## [TASK REQUIREMENTS]
Exercise in exact copying: restate word for word only the lines below from the one containing "-19,7 +19,7 @@" through the one containing "<p>—¿Pero qué me", omitting any pictures.

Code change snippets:
+===+

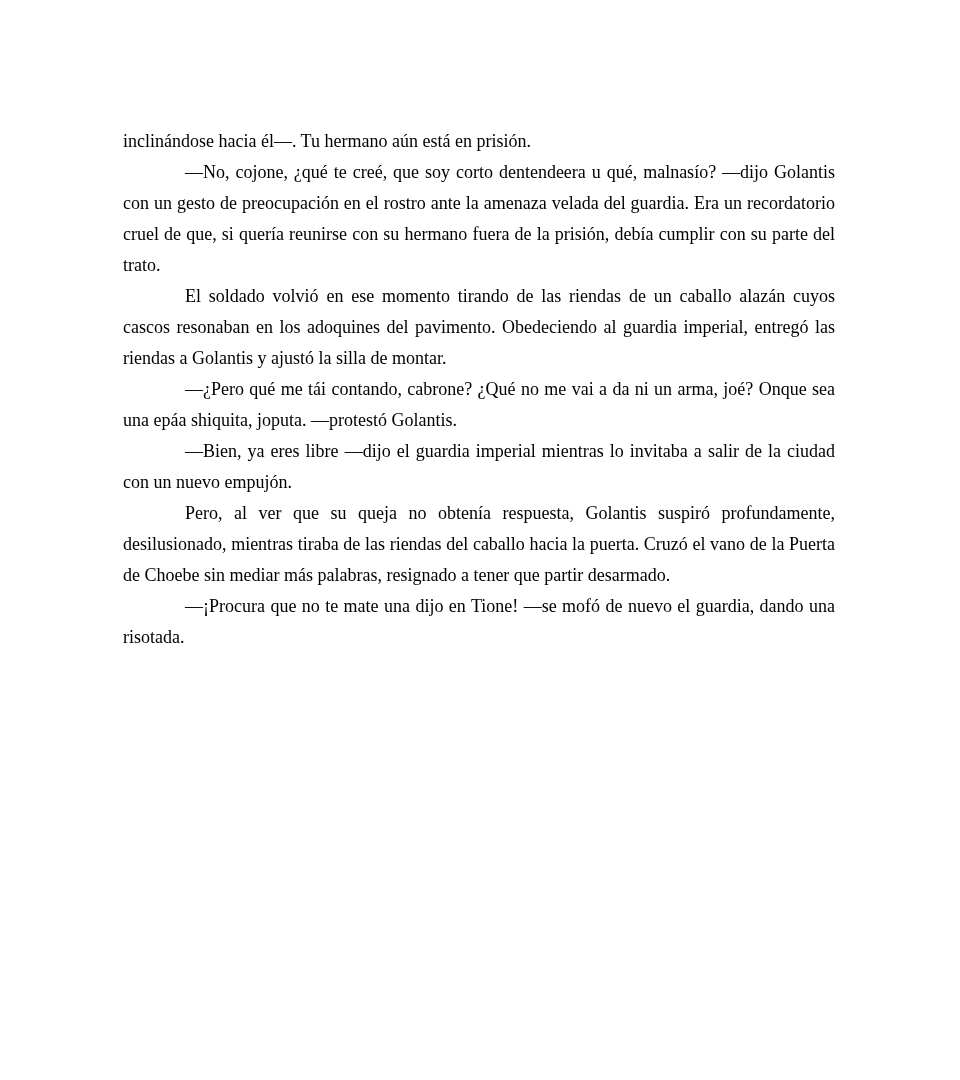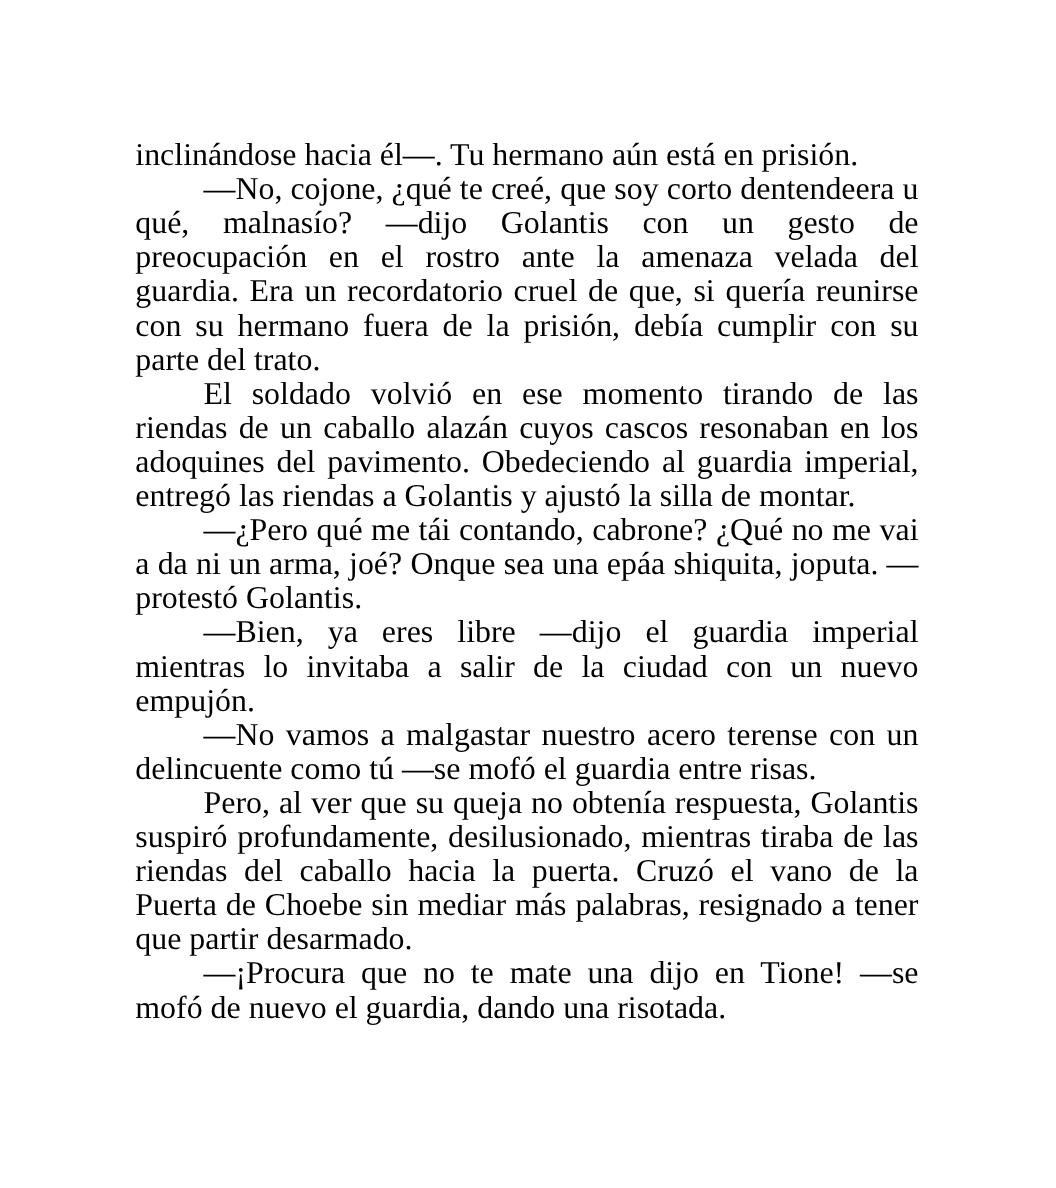--- a/index.html
+++ b/index.html
@@ -19,7 +19,7 @@
     top: 126px;
     width: 712px;
     font-family: "Liberation Serif", "DejaVu Serif", serif;
-    font-size: 29px;
+    font-size: 18px;
     line-height: 31px;
     color: #000000;
     text-align: justify;

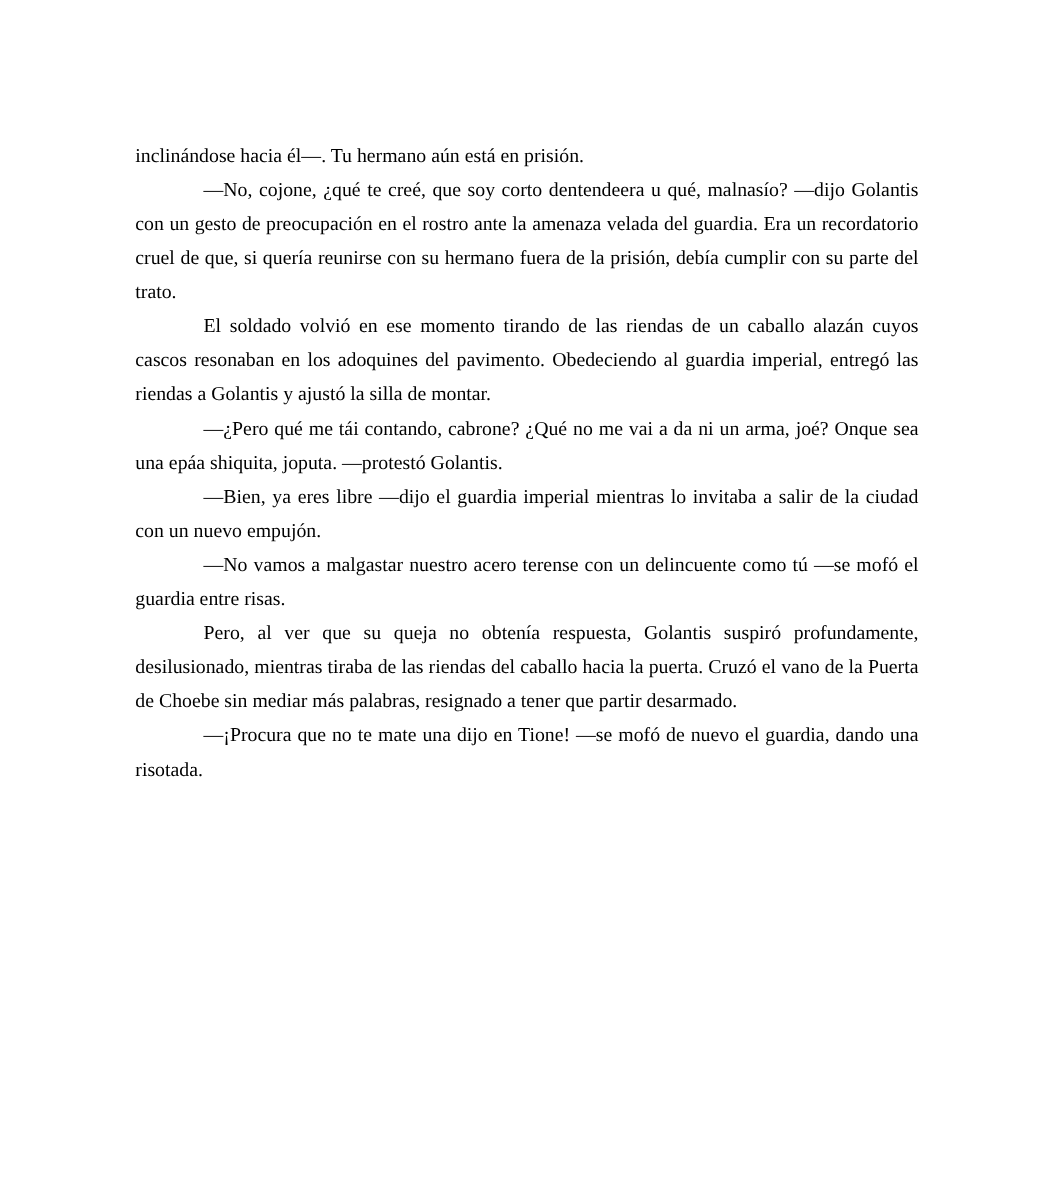--- a/index.html
+++ b/index.html
@@ -43,7 +43,6 @@
   <p>El soldado volvió en ese momento tirando de las riendas de un caballo alazán cuyos cascos resonaban en los adoquines del pavimento. Obedeciendo al guardia imperial, entregó las riendas a Golantis y ajustó la silla de montar.</p>
   <p>—¿Pero qué me tái contando, cabrone? ¿Qué no me vai a da ni un arma, joé? Onque sea una epáa shiquita, joputa. —protestó Golantis.</p>
   <p>—Bien, ya eres libre —dijo el guardia imperial mientras lo invitaba a salir de la ciudad con un nuevo empujón.</p>
-  <p>—No vamos a malgastar nuestro acero terense con un delincuente como tú —se mofó el guardia entre risas.</p>
   <p>Pero, al ver que su queja no obtenía respuesta, Golantis suspiró profundamente, desilusionado, mientras tiraba de las riendas del caballo hacia la puerta. Cruzó el vano de la Puerta de Choebe sin mediar más palabras, resignado a tener que partir desarmado.</p>
   <p>—¡Procura que no te mate una dijo en Tione! —se mofó de nuevo el guardia, dando una risotada.</p>
 </div>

+===+

## [ANSWER TO THIS TASK]
@@ -19,7 +19,7 @@
     top: 126px;
     width: 712px;
     font-family: "Liberation Serif", "DejaVu Serif", serif;
-    font-size: 29px;
+    font-size: 18px;
     line-height: 31px;
     color: #000000;
     text-align: justify;

--- a/index.html
+++ b/index.html
@@ -43,7 +43,6 @@
   <p>El soldado volvió en ese momento tirando de las riendas de un caballo alazán cuyos cascos resonaban en los adoquines del pavimento. Obedeciendo al guardia imperial, entregó las riendas a Golantis y ajustó la silla de montar.</p>
   <p>—¿Pero qué me tái contando, cabrone? ¿Qué no me vai a da ni un arma, joé? Onque sea una epáa shiquita, joputa. —protestó Golantis.</p>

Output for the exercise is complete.